The risotto we had that night was not strawberry-based -- this is my own spring/summer version of risotto. Risotto will always remind me of that extraordinary night. So, this is an ode to a friend who made me risotto.
Strawberry risotto (risotto alle fragole)
Serves 2 to 3 people
- 1 small onion, finely chopped
- 2 tbsp butter
- 200 g risotto rice*
- 60 mL white wine
- 500 mL to 1 L stock**
- a handful of strawberries, chopped
- 4 tbsp parmesan, grated
- saba (grape must reduction) or aged balsamic vinegar, to serve
Use a wide pan to make risotto, preferably with straight sides. Keep the stock in a small pot, simmering on the stove.
Sautée the chopped onion in 1 tbsp of butter, over a low-medium heat, until translucent but not browned (about 2 to 3 minutes).
Add the rice (unrinsed) and stir, heating each grain of rice but again, not browning it. Continue stirring until it is heated through (another 2 minutes).
Add the wine and stir until it evaporates.
Add the stock one ladleful at a time. Stir continuously (making sure that the rice doesn't stick to the bottom of the pan) until most of the stock is evaporated. Then, add another ladle of stock and repeat the process.
After 15 minutes, check the rice for doneness. It should be al dente, which means it is cooked but has a "bite" or "chew" to it. If it's not ready, keep repeating the above process (stock, stir, repeat) until it is, checking it after each addition of stock.
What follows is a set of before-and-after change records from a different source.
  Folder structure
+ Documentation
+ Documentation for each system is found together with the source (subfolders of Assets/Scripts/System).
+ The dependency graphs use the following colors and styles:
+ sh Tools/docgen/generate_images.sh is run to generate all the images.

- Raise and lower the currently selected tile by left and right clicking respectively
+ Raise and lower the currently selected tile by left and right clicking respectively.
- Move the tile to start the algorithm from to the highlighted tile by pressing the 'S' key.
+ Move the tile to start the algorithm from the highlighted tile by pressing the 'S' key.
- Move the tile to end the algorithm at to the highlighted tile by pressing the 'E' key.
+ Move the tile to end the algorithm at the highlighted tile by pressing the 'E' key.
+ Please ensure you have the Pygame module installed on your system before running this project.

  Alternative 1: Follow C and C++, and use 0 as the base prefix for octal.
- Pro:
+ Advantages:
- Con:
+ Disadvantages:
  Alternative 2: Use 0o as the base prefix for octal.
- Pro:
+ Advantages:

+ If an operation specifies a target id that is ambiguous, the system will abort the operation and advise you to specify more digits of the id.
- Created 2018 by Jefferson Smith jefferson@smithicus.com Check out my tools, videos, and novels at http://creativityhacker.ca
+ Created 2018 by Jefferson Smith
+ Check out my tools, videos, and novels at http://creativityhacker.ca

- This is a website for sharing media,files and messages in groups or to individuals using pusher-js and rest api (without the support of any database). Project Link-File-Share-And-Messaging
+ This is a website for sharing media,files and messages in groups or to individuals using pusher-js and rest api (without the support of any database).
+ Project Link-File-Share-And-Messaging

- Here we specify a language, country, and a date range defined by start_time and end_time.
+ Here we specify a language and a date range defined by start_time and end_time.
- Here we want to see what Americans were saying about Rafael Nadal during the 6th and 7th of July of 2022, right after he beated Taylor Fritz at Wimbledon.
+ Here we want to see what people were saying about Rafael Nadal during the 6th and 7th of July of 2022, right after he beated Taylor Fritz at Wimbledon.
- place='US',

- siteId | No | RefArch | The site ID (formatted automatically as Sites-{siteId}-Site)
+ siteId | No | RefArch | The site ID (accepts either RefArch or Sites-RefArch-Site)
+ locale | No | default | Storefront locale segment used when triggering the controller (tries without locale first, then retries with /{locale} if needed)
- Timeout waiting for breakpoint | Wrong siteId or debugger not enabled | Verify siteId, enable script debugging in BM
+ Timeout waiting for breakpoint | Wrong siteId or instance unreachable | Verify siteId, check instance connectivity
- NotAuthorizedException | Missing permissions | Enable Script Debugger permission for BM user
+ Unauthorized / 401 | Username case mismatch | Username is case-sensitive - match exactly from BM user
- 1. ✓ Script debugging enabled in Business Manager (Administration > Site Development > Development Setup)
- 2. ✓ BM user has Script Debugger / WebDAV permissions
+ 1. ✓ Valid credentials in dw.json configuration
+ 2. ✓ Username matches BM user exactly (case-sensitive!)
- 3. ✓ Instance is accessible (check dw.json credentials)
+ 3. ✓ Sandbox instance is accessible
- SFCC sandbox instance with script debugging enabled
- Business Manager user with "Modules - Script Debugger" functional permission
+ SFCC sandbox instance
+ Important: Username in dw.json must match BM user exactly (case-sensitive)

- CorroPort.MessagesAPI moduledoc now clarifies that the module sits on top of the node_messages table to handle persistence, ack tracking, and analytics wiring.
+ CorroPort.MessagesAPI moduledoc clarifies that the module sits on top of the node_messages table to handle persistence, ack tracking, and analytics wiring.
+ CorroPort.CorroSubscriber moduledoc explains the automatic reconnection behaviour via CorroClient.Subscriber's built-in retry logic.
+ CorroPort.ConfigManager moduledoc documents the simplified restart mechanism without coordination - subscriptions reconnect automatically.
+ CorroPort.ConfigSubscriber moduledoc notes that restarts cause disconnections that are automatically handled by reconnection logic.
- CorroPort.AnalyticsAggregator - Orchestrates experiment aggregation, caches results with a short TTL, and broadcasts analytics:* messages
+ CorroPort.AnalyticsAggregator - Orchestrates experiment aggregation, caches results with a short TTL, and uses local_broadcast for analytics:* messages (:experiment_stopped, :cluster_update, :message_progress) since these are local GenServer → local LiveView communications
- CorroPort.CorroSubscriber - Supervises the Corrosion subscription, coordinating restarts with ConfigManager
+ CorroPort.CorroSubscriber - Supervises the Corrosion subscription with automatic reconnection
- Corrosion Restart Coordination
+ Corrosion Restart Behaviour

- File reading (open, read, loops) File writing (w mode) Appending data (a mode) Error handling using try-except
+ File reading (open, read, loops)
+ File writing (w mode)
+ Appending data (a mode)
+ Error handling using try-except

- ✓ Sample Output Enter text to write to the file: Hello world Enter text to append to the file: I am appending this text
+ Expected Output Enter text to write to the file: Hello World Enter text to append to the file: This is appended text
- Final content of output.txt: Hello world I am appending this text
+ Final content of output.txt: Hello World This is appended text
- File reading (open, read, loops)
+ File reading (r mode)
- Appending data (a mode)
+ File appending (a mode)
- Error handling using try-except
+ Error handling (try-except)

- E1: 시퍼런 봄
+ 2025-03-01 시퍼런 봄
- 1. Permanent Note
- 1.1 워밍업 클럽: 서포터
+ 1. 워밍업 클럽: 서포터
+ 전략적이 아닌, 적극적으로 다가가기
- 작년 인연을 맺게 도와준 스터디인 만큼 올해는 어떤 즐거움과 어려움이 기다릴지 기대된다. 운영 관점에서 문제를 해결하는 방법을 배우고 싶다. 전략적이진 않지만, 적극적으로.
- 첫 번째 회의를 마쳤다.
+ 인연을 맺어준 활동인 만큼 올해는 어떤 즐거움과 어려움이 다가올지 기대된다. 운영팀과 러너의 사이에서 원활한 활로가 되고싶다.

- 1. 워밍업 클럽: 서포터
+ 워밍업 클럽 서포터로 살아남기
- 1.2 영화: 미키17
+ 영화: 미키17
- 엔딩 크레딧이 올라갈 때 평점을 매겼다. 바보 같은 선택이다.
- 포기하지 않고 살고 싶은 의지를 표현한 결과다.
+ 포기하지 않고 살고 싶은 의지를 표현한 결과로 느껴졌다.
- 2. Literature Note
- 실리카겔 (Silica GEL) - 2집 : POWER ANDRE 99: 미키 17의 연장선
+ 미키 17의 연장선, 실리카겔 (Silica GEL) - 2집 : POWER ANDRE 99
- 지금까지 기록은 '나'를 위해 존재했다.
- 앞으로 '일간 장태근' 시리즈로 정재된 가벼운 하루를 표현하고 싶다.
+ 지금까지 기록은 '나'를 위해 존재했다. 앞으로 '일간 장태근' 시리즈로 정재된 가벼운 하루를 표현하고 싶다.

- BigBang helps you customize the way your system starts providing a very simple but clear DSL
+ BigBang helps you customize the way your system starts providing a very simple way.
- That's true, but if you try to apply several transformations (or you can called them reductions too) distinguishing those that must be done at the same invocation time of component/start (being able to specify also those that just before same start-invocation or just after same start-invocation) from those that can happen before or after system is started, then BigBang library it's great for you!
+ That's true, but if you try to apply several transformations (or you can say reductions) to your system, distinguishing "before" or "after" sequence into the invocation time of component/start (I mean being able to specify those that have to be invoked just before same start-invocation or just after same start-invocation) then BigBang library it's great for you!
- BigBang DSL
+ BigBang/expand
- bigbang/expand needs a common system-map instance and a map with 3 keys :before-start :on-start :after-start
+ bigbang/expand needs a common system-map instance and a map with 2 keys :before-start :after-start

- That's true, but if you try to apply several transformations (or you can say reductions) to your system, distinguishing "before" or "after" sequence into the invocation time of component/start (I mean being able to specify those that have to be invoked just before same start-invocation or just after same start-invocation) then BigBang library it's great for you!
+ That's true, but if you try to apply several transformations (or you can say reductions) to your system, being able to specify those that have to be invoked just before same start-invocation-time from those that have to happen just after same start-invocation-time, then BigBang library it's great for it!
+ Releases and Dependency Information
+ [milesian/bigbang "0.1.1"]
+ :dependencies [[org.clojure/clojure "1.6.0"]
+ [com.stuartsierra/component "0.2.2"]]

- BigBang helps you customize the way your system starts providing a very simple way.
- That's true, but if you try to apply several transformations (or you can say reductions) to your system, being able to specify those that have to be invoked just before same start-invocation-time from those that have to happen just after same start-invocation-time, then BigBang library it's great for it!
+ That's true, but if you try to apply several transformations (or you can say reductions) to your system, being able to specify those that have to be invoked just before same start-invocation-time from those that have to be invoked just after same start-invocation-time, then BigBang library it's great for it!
When the rice is al dente, add the chopped strawberries and stir for 2 minutes.
Remove the pan from the heat and stir in 1 tbsp of butter and 3 tbsp of parmesan. Cover and let rest for 3 minutes.
To serve, spoon a good amount of risotto into a pasta plate and top with a few strawberry slices, a sprinkle of parmesan, and a drizzle of balsamic or saba.
*A note about rice: The best risotto will be made with a starchy short- or medium-grain rice. The most common varieties that can be found in the supermarket are arborio and carnaroli.
**A note about stock: If you don't have stock on hand, that's okay. Just pour the desired amount of water in a pot, add some salt and aromatics (onion, celery, herbs), and bring to a boil. Let it simmer while you get started on the other steps.